DATA TO EXAMINE below:

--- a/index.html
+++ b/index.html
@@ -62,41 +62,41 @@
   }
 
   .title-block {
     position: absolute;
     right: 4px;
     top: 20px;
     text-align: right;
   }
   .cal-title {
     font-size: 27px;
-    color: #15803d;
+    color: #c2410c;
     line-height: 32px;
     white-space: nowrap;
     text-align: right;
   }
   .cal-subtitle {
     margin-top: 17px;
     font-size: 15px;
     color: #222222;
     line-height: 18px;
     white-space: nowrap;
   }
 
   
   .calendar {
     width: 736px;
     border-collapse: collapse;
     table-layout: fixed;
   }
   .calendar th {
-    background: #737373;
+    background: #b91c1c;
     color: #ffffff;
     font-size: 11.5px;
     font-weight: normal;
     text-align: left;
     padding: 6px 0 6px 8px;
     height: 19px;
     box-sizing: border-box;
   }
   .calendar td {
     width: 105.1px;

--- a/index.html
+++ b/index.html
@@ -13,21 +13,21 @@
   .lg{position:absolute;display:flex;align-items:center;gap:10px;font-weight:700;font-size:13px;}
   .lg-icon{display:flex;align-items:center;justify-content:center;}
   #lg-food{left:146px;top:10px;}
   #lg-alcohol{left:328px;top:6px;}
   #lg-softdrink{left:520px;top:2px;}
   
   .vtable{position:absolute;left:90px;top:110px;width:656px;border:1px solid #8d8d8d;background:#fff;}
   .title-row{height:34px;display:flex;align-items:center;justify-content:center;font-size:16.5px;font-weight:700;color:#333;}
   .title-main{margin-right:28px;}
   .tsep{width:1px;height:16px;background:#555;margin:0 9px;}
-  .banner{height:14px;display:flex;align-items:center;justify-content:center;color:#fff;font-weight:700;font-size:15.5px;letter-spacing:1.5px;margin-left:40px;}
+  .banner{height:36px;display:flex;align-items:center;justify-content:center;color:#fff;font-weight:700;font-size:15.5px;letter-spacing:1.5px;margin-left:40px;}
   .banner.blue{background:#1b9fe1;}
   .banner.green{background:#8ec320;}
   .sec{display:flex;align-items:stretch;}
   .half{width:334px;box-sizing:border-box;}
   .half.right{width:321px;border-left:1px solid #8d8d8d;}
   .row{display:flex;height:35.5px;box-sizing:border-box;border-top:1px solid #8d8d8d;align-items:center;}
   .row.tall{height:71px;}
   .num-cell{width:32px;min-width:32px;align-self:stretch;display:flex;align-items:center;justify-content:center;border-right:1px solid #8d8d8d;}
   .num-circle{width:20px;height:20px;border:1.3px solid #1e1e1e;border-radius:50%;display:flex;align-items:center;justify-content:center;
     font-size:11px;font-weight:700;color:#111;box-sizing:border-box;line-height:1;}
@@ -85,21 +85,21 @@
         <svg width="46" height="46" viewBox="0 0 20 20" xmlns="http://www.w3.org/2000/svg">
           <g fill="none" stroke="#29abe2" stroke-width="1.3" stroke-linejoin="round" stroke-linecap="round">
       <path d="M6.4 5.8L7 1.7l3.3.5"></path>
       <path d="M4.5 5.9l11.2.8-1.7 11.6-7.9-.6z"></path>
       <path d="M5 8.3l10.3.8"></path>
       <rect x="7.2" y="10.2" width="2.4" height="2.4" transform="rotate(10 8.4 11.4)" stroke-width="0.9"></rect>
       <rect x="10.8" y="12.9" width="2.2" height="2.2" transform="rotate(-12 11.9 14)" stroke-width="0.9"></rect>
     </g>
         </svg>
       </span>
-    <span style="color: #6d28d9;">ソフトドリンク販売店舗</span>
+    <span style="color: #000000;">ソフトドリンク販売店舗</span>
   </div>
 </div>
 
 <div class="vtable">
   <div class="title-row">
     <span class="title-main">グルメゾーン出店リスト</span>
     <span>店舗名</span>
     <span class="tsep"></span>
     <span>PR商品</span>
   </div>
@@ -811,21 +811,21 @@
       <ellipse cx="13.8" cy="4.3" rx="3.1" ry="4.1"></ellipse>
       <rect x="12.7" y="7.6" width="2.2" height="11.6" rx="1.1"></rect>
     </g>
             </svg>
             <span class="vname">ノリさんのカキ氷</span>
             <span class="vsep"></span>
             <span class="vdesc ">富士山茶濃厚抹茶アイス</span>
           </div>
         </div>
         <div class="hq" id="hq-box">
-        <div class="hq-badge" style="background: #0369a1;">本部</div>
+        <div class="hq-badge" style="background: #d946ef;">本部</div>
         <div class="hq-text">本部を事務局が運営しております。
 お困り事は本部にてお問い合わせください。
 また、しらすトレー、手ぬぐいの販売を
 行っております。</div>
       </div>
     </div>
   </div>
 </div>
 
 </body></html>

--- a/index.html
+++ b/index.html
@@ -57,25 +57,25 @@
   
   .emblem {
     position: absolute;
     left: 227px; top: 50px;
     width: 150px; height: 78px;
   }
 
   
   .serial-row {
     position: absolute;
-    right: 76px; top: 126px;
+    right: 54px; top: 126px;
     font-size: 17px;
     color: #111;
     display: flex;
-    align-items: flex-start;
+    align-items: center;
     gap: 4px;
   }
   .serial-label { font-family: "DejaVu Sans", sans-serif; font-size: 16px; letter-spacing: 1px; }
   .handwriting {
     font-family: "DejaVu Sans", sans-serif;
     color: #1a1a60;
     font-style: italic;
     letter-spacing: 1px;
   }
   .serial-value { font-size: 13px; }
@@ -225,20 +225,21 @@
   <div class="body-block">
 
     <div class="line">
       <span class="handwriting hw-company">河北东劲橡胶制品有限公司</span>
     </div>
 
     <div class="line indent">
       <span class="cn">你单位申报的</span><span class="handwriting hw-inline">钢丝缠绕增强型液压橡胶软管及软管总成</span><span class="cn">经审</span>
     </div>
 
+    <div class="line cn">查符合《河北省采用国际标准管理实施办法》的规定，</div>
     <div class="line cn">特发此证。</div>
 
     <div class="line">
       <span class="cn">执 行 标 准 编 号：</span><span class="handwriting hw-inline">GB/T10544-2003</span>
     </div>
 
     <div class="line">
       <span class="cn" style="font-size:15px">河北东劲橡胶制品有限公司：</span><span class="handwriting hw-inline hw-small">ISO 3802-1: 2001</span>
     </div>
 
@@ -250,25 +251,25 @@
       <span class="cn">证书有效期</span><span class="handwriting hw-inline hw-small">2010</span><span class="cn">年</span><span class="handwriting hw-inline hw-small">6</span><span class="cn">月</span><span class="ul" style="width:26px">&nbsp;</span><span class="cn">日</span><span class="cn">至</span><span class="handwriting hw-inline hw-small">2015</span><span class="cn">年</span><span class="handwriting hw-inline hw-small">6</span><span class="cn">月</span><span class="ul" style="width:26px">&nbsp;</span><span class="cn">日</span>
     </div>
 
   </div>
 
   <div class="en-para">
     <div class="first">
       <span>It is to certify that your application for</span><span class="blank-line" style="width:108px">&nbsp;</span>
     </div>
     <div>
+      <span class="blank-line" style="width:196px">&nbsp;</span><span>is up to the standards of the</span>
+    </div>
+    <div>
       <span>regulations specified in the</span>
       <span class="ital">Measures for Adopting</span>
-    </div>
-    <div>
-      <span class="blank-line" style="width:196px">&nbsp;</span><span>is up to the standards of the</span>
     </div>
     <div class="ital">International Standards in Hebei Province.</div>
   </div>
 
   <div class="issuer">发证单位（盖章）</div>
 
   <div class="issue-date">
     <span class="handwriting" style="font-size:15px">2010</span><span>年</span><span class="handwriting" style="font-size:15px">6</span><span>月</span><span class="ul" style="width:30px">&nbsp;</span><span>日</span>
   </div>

End of DATA TO EXAMINE.

A full, exact copy of the entries is the required answer.

▶ COMPLETED TASK:
--- a/index.html
+++ b/index.html
@@ -62,41 +62,41 @@
   }
 
   .title-block {
     position: absolute;
     right: 4px;
     top: 20px;
     text-align: right;
   }
   .cal-title {
     font-size: 27px;
-    color: #15803d;
+    color: #c2410c;
     line-height: 32px;
     white-space: nowrap;
     text-align: right;
   }
   .cal-subtitle {
     margin-top: 17px;
     font-size: 15px;
     color: #222222;
     line-height: 18px;
     white-space: nowrap;
   }
 
   
   .calendar {
     width: 736px;
     border-collapse: collapse;
     table-layout: fixed;
   }
   .calendar th {
-    background: #737373;
+    background: #b91c1c;
     color: #ffffff;
     font-size: 11.5px;
     font-weight: normal;
     text-align: left;
     padding: 6px 0 6px 8px;
     height: 19px;
     box-sizing: border-box;
   }
   .calendar td {
     width: 105.1px;

--- a/index.html
+++ b/index.html
@@ -13,21 +13,21 @@
   .lg{position:absolute;display:flex;align-items:center;gap:10px;font-weight:700;font-size:13px;}
   .lg-icon{display:flex;align-items:center;justify-content:center;}
   #lg-food{left:146px;top:10px;}
   #lg-alcohol{left:328px;top:6px;}
   #lg-softdrink{left:520px;top:2px;}
   
   .vtable{position:absolute;left:90px;top:110px;width:656px;border:1px solid #8d8d8d;background:#fff;}
   .title-row{height:34px;display:flex;align-items:center;justify-content:center;font-size:16.5px;font-weight:700;color:#333;}
   .title-main{margin-right:28px;}
   .tsep{width:1px;height:16px;background:#555;margin:0 9px;}
-  .banner{height:14px;display:flex;align-items:center;justify-content:center;color:#fff;font-weight:700;font-size:15.5px;letter-spacing:1.5px;margin-left:40px;}
+  .banner{height:36px;display:flex;align-items:center;justify-content:center;color:#fff;font-weight:700;font-size:15.5px;letter-spacing:1.5px;margin-left:40px;}
   .banner.blue{background:#1b9fe1;}
   .banner.green{background:#8ec320;}
   .sec{display:flex;align-items:stretch;}
   .half{width:334px;box-sizing:border-box;}
   .half.right{width:321px;border-left:1px solid #8d8d8d;}
   .row{display:flex;height:35.5px;box-sizing:border-box;border-top:1px solid #8d8d8d;align-items:center;}
   .row.tall{height:71px;}
   .num-cell{width:32px;min-width:32px;align-self:stretch;display:flex;align-items:center;justify-content:center;border-right:1px solid #8d8d8d;}
   .num-circle{width:20px;height:20px;border:1.3px solid #1e1e1e;border-radius:50%;display:flex;align-items:center;justify-content:center;
     font-size:11px;font-weight:700;color:#111;box-sizing:border-box;line-height:1;}
@@ -85,21 +85,21 @@
         <svg width="46" height="46" viewBox="0 0 20 20" xmlns="http://www.w3.org/2000/svg">
           <g fill="none" stroke="#29abe2" stroke-width="1.3" stroke-linejoin="round" stroke-linecap="round">
       <path d="M6.4 5.8L7 1.7l3.3.5"></path>
       <path d="M4.5 5.9l11.2.8-1.7 11.6-7.9-.6z"></path>
       <path d="M5 8.3l10.3.8"></path>
       <rect x="7.2" y="10.2" width="2.4" height="2.4" transform="rotate(10 8.4 11.4)" stroke-width="0.9"></rect>
       <rect x="10.8" y="12.9" width="2.2" height="2.2" transform="rotate(-12 11.9 14)" stroke-width="0.9"></rect>
     </g>
         </svg>
       </span>
-    <span style="color: #6d28d9;">ソフトドリンク販売店舗</span>
+    <span style="color: #000000;">ソフトドリンク販売店舗</span>
   </div>
 </div>
 
 <div class="vtable">
   <div class="title-row">
     <span class="title-main">グルメゾーン出店リスト</span>
     <span>店舗名</span>
     <span class="tsep"></span>
     <span>PR商品</span>
   </div>
@@ -811,21 +811,21 @@
       <ellipse cx="13.8" cy="4.3" rx="3.1" ry="4.1"></ellipse>
       <rect x="12.7" y="7.6" width="2.2" height="11.6" rx="1.1"></rect>
     </g>
             </svg>
             <span class="vname">ノリさんのカキ氷</span>
             <span class="vsep"></span>
             <span class="vdesc ">富士山茶濃厚抹茶アイス</span>
           </div>
         </div>
         <div class="hq" id="hq-box">
-        <div class="hq-badge" style="background: #0369a1;">本部</div>
+        <div class="hq-badge" style="background: #d946ef;">本部</div>
         <div class="hq-text">本部を事務局が運営しております。
 お困り事は本部にてお問い合わせください。
 また、しらすトレー、手ぬぐいの販売を
 行っております。</div>
       </div>
     </div>
   </div>
 </div>
 
 </body></html>

--- a/index.html
+++ b/index.html
@@ -57,25 +57,25 @@
   
   .emblem {
     position: absolute;
     left: 227px; top: 50px;
     width: 150px; height: 78px;
   }
 
   
   .serial-row {
     position: absolute;
-    right: 76px; top: 126px;
+    right: 54px; top: 126px;
     font-size: 17px;
     color: #111;
     display: flex;
-    align-items: flex-start;
+    align-items: center;
     gap: 4px;
   }
   .serial-label { font-family: "DejaVu Sans", sans-serif; font-size: 16px; letter-spacing: 1px; }
   .handwriting {
     font-family: "DejaVu Sans", sans-serif;
     color: #1a1a60;
     font-style: italic;
     letter-spacing: 1px;
   }
   .serial-value { font-size: 13px; }
@@ -225,20 +225,21 @@
   <div class="body-block">
 
     <div class="line">
       <span class="handwriting hw-company">河北东劲橡胶制品有限公司</span>
     </div>
 
     <div class="line indent">
       <span class="cn">你单位申报的</span><span class="handwriting hw-inline">钢丝缠绕增强型液压橡胶软管及软管总成</span><span class="cn">经审</span>
     </div>
 
+    <div class="line cn">查符合《河北省采用国际标准管理实施办法》的规定，</div>
     <div class="line cn">特发此证。</div>
 
     <div class="line">
       <span class="cn">执 行 标 准 编 号：</span><span class="handwriting hw-inline">GB/T10544-2003</span>
     </div>
 
     <div class="line">
       <span class="cn" style="font-size:15px">河北东劲橡胶制品有限公司：</span><span class="handwriting hw-inline hw-small">ISO 3802-1: 2001</span>
     </div>
 
@@ -250,25 +251,25 @@
       <span class="cn">证书有效期</span><span class="handwriting hw-inline hw-small">2010</span><span class="cn">年</span><span class="handwriting hw-inline hw-small">6</span><span class="cn">月</span><span class="ul" style="width:26px">&nbsp;</span><span class="cn">日</span><span class="cn">至</span><span class="handwriting hw-inline hw-small">2015</span><span class="cn">年</span><span class="handwriting hw-inline hw-small">6</span><span class="cn">月</span><span class="ul" style="width:26px">&nbsp;</span><span class="cn">日</span>
     </div>
 
   </div>
 
   <div class="en-para">
     <div class="first">
       <span>It is to certify that your application for</span><span class="blank-line" style="width:108px">&nbsp;</span>
     </div>
     <div>
+      <span class="blank-line" style="width:196px">&nbsp;</span><span>is up to the standards of the</span>
+    </div>
+    <div>
       <span>regulations specified in the</span>
       <span class="ital">Measures for Adopting</span>
-    </div>
-    <div>
-      <span class="blank-line" style="width:196px">&nbsp;</span><span>is up to the standards of the</span>
     </div>
     <div class="ital">International Standards in Hebei Province.</div>
   </div>
 
   <div class="issuer">发证单位（盖章）</div>
 
   <div class="issue-date">
     <span class="handwriting" style="font-size:15px">2010</span><span>年</span><span class="handwriting" style="font-size:15px">6</span><span>月</span><span class="ul" style="width:30px">&nbsp;</span><span>日</span>
   </div>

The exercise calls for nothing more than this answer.